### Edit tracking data

++++++++++

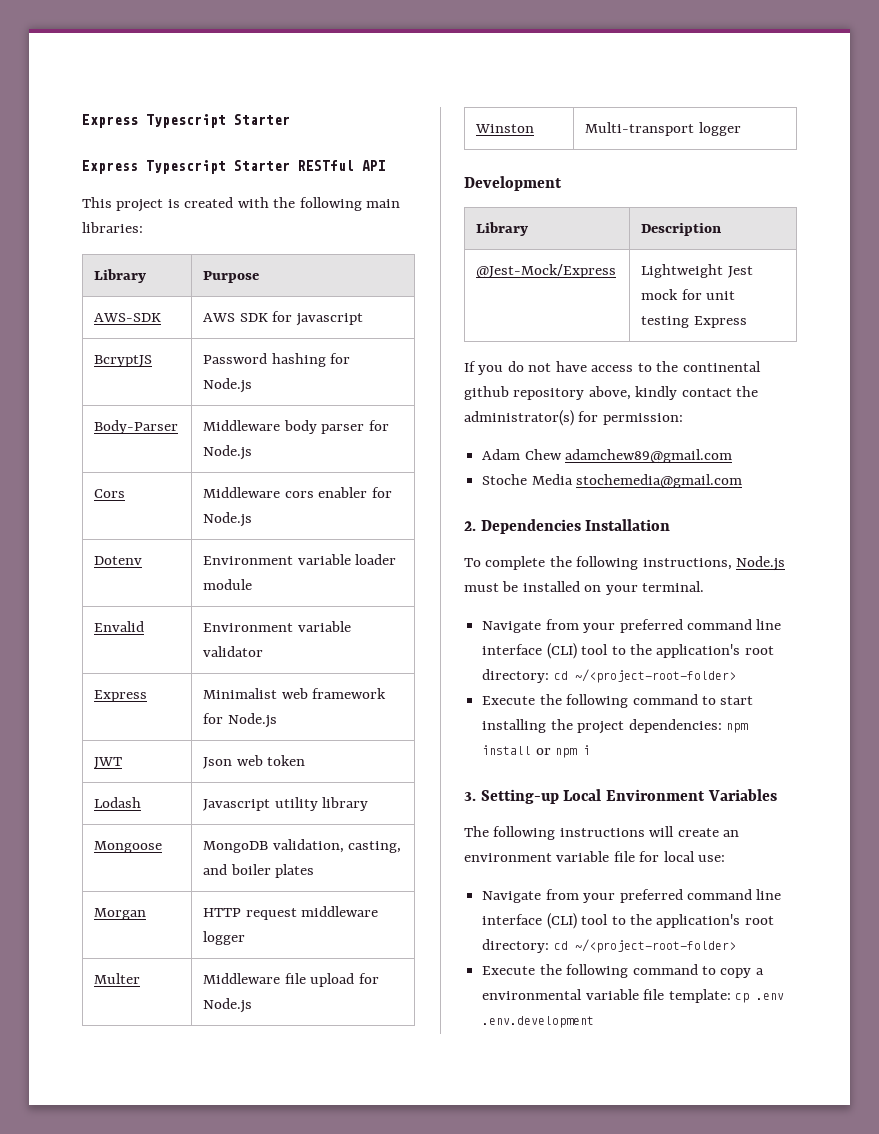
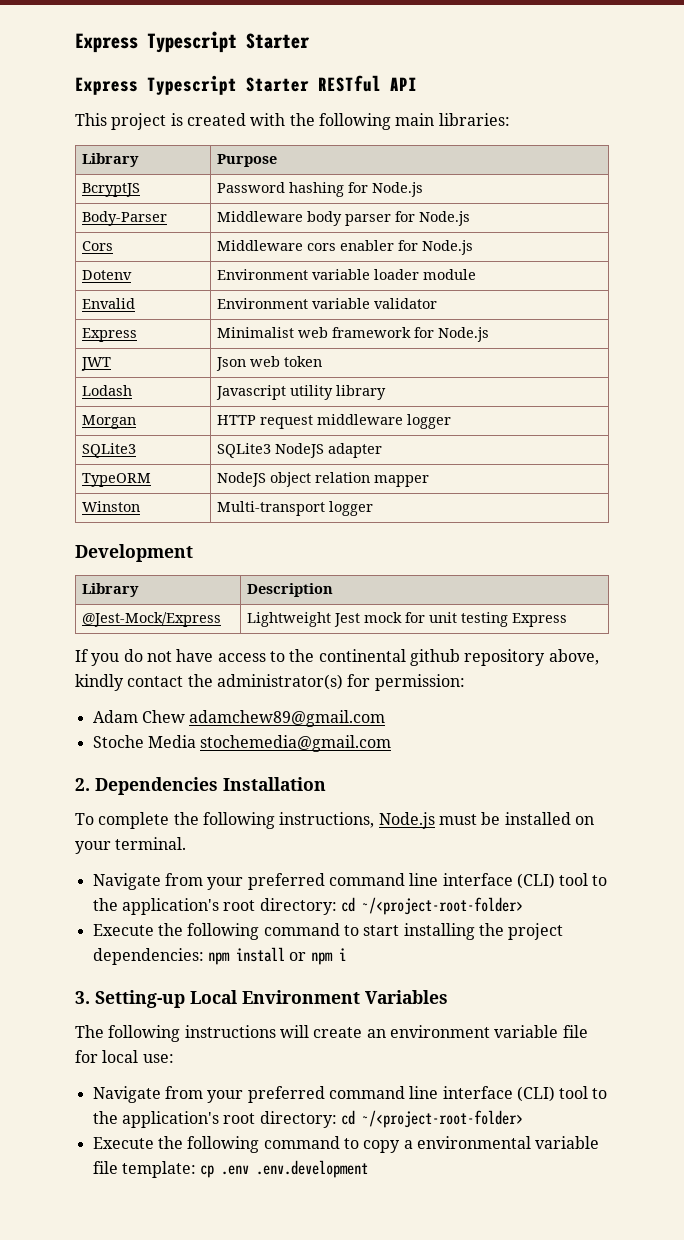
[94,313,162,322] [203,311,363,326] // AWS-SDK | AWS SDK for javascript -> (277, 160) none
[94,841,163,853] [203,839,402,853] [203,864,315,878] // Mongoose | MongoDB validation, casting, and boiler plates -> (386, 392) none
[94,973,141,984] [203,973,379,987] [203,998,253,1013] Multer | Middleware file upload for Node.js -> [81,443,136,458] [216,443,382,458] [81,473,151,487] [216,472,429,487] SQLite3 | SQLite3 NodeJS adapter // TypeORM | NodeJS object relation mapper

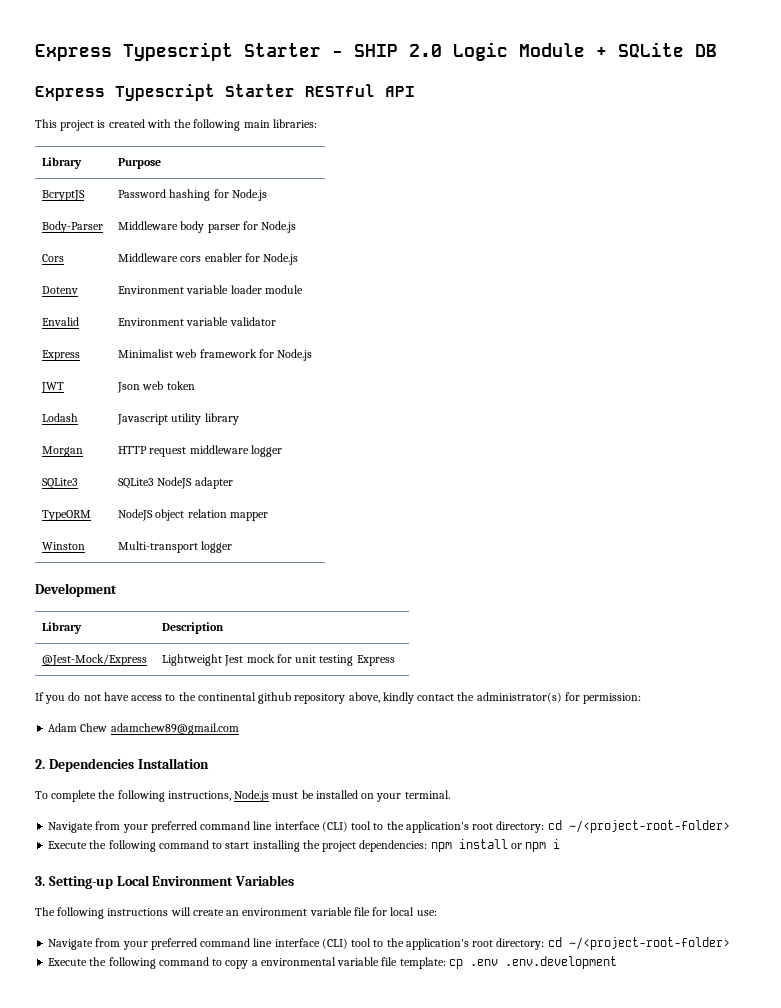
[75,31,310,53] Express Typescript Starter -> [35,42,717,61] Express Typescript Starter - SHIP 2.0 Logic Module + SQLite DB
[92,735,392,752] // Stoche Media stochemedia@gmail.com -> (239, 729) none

++++++++++

### What is required
Return only those lines of the records that contain the string "none".

### Solution
[94,313,162,322] [203,311,363,326] // AWS-SDK | AWS SDK for javascript -> (277, 160) none
[94,841,163,853] [203,839,402,853] [203,864,315,878] // Mongoose | MongoDB validation, casting, and boiler plates -> (386, 392) none
[92,735,392,752] // Stoche Media stochemedia@gmail.com -> (239, 729) none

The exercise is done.